- _Available records_:
::::

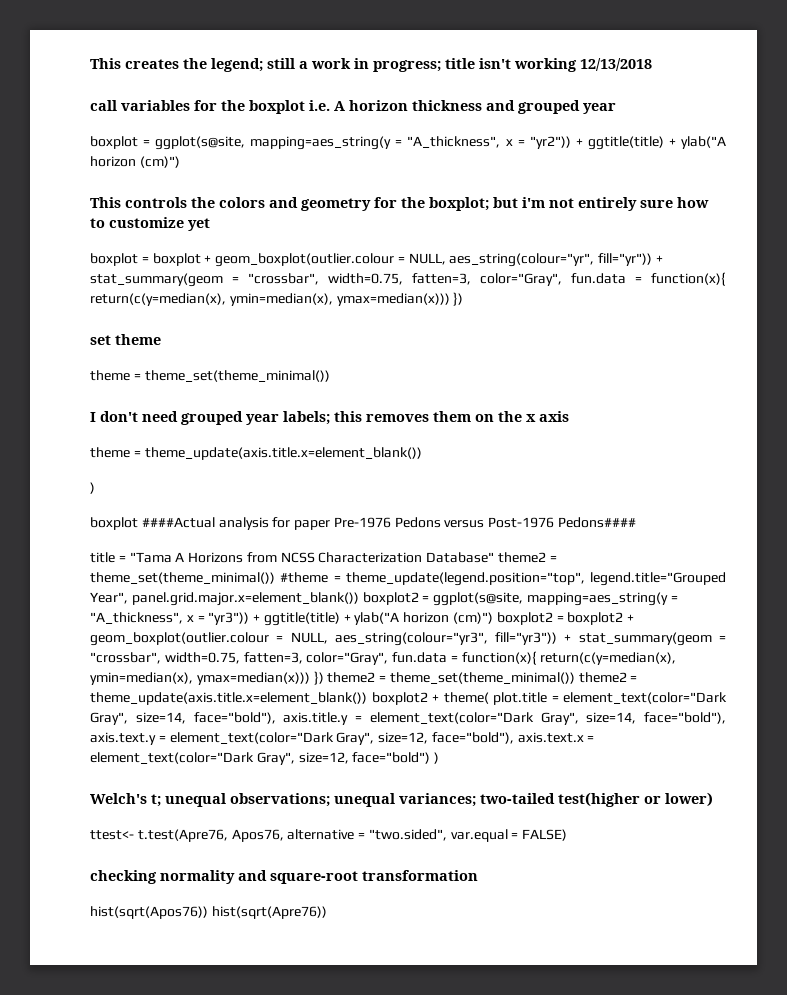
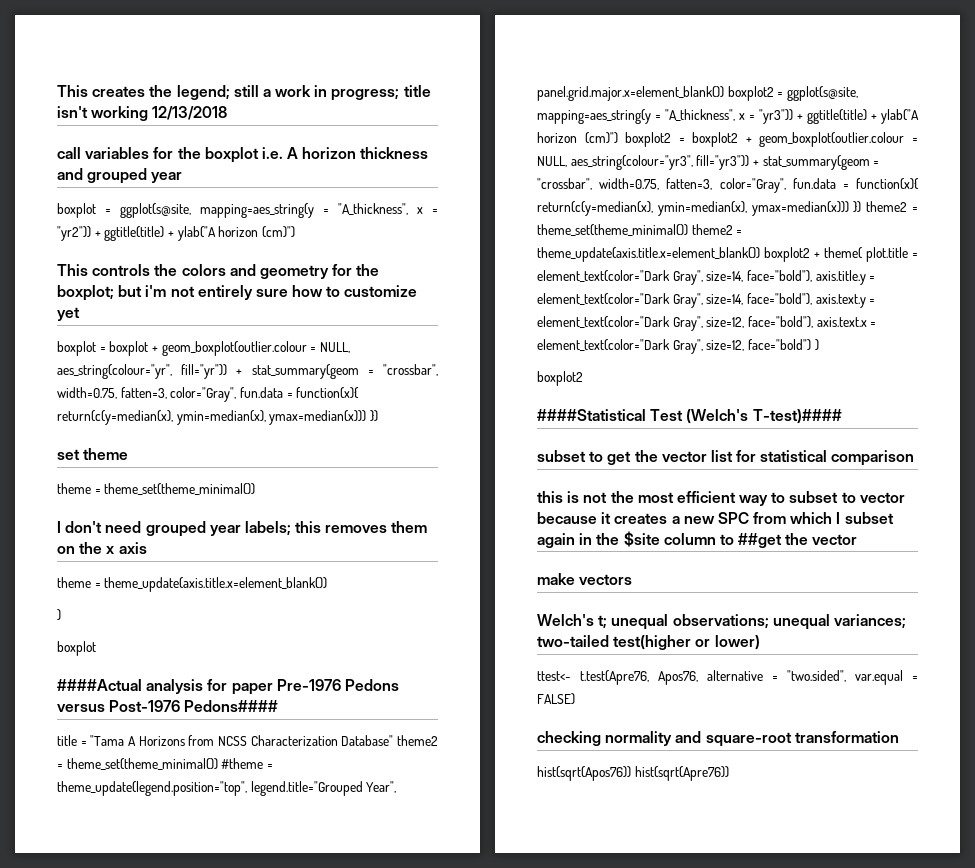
  theme = theme_update(axis.title.x=element_blank())
  )
- boxplot ####Actual analysis for paper Pre-1976 Pedons versus Post-1976 Pedons####
+ boxplot
+ ####Actual analysis for paper Pre-1976 Pedons versus Post-1976 Pedons####
  title = "Tama A Horizons from NCSS Characterization Database" theme2 = theme_set(theme_minimal()) #theme = theme_update(legend.position="top", legend.title="Grouped Year", panel.grid.major.x=element_blank()) boxplot2 = ggplot(s@site, mapping=aes_string(y = "A_thickness", x = "yr3")) + ggtitle(title) + ylab("A horizon (cm)") boxplot2 = boxplot2 + geom_boxplot(outlier.colour = NULL, aes_string(colour="yr3", fill="yr3")) + stat_summary(geom = "crossbar", width=0.75, fatten=3, color="Gray", fun.data = function(x){ return(c(y=median(x), ymin=median(x), ymax=median(x))) }) theme2 = theme_set(theme_minimal()) theme2 = theme_update(axis.title.x=element_blank()) boxplot2 + theme( plot.title = element_text(color="Dark Gray", size=14, face="bold"), axis.title.y = element_text(color="Dark Gray", size=14, face="bold"), axis.text.y = element_text(color="Dark Gray", size=12, face="bold"), axis.text.x = element_text(color="Dark Gray", size=12, face="bold") )
+ boxplot2
+ ####Statistical Test (Welch's T-test)####
+ subset to get the vector list for statistical comparison
+ this is not the most efficient way to subset to vector because it creates a new SPC from which I subset again in the $site column to ##get the vector
+ make vectors

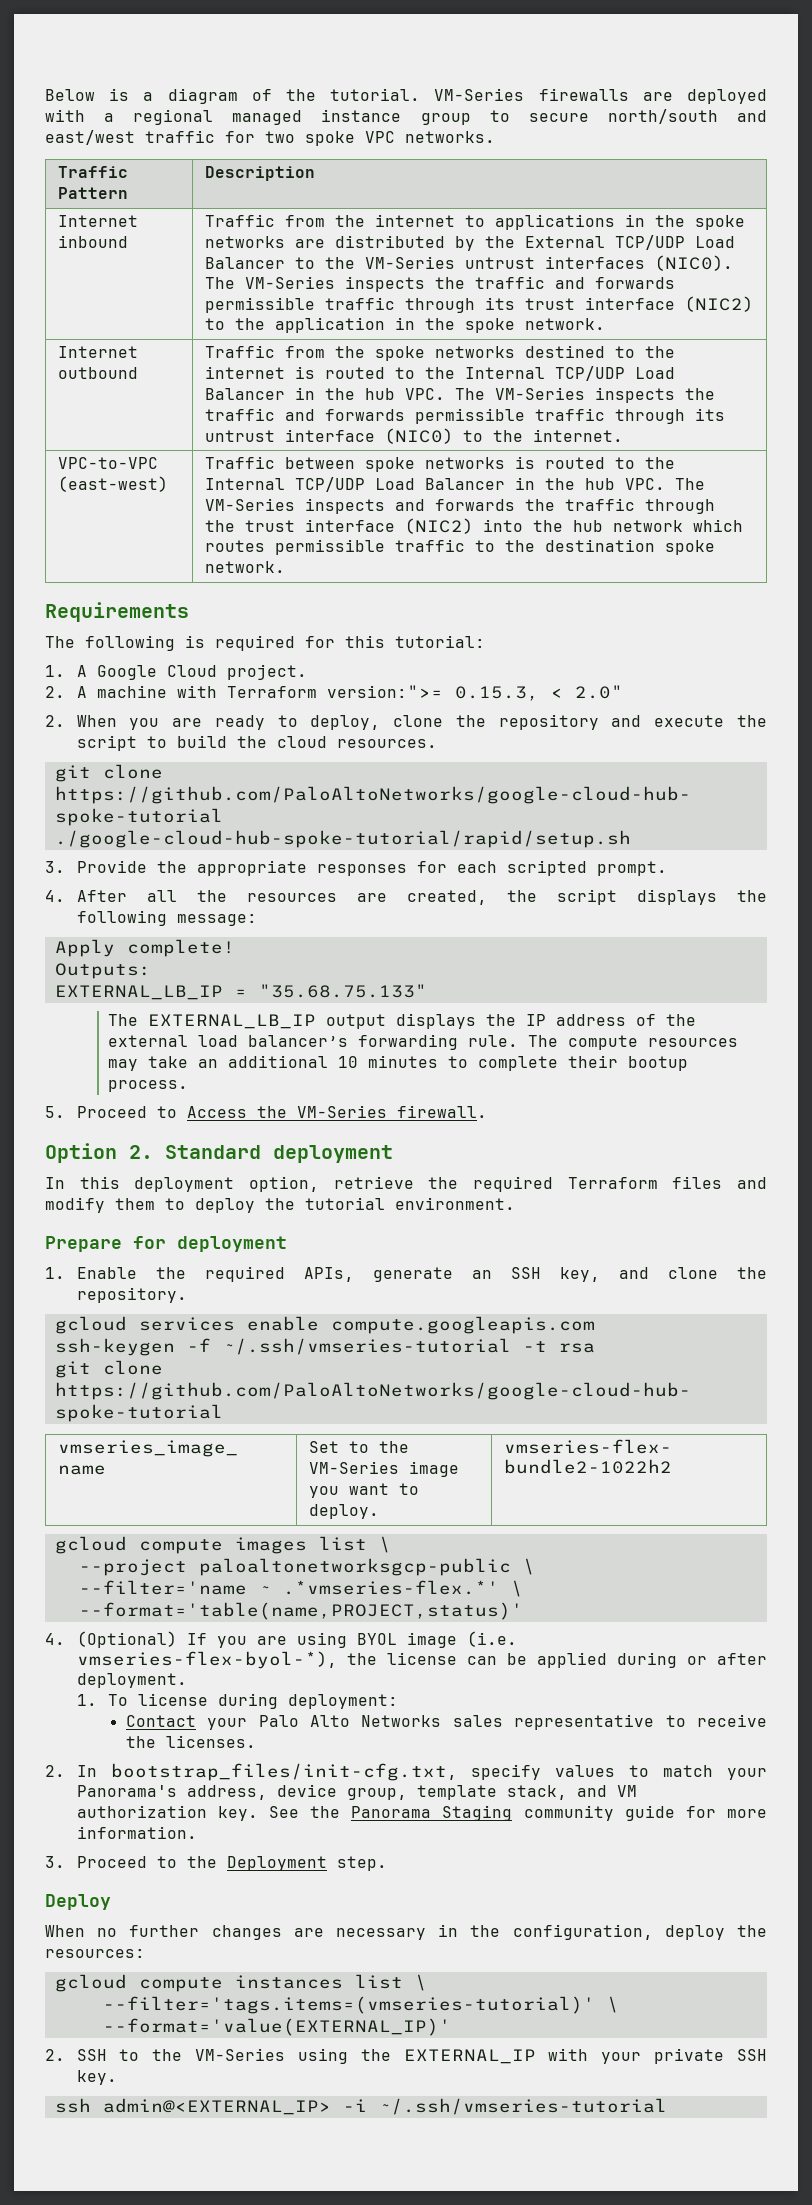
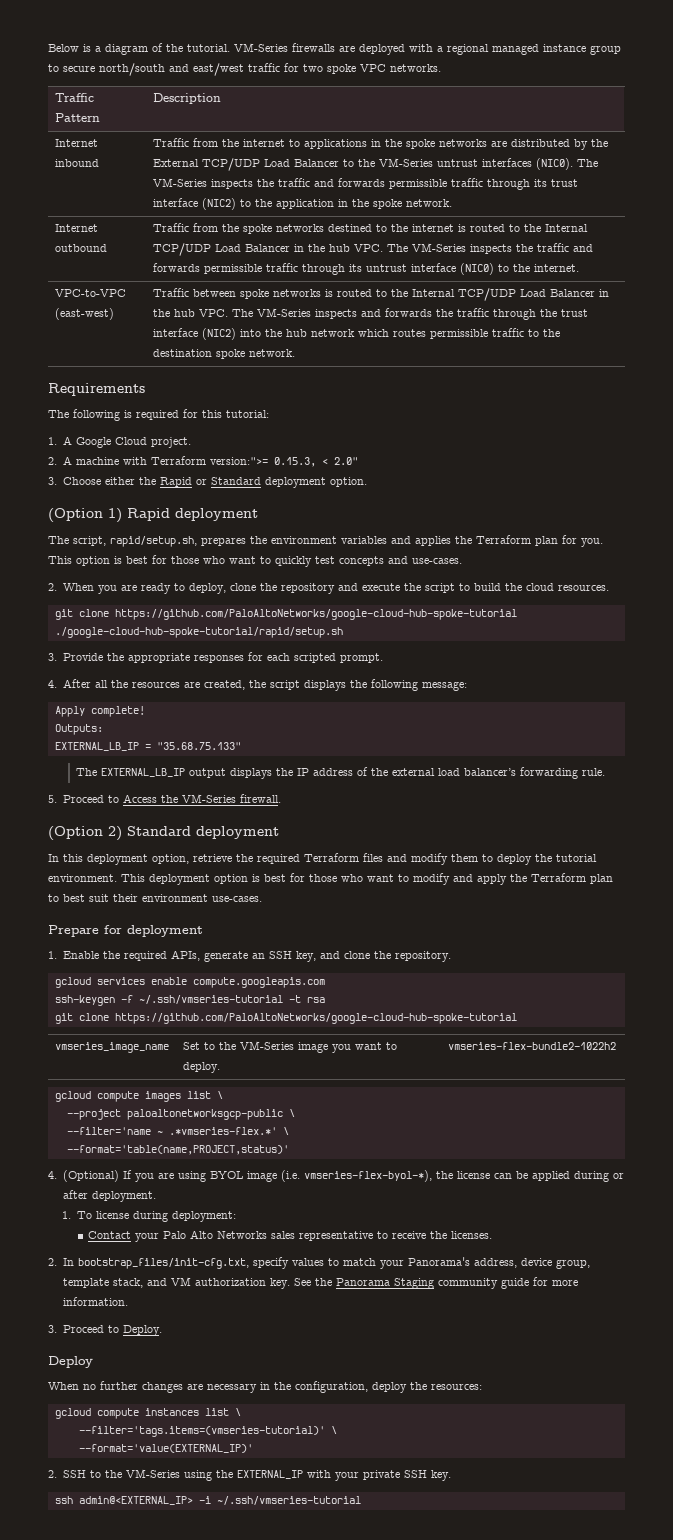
+ 3. Choose either the Rapid or Standard deployment option.
+ (Option 1) Rapid deployment
+ The script, rapid/setup.sh, prepares the environment variables and applies the Terraform plan for you. This option is best for those who want to quickly test concepts and use-cases.
- The compute resources may take an additional 10 minutes to complete their bootup process.
- Option 2. Standard deployment
+ (Option 2) Standard deployment
+ This deployment option is best for those who want to modify and apply the Terraform plan to best suit their environment use-cases.
- 3. Proceed to the Deployment step.
+ 3. Proceed to Deploy.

::::

- _What needs to be done_:
Write out only the lines that run from the line containing "concepts and use-cases." through the line containing "2) Standard deployment", both included, exactly as they appear above.

- _Output below_:
+ The script, rapid/setup.sh, prepares the environment variables and applies the Terraform plan for you. This option is best for those who want to quickly test concepts and use-cases.
- The compute resources may take an additional 10 minutes to complete their bootup process.
- Option 2. Standard deployment
+ (Option 2) Standard deployment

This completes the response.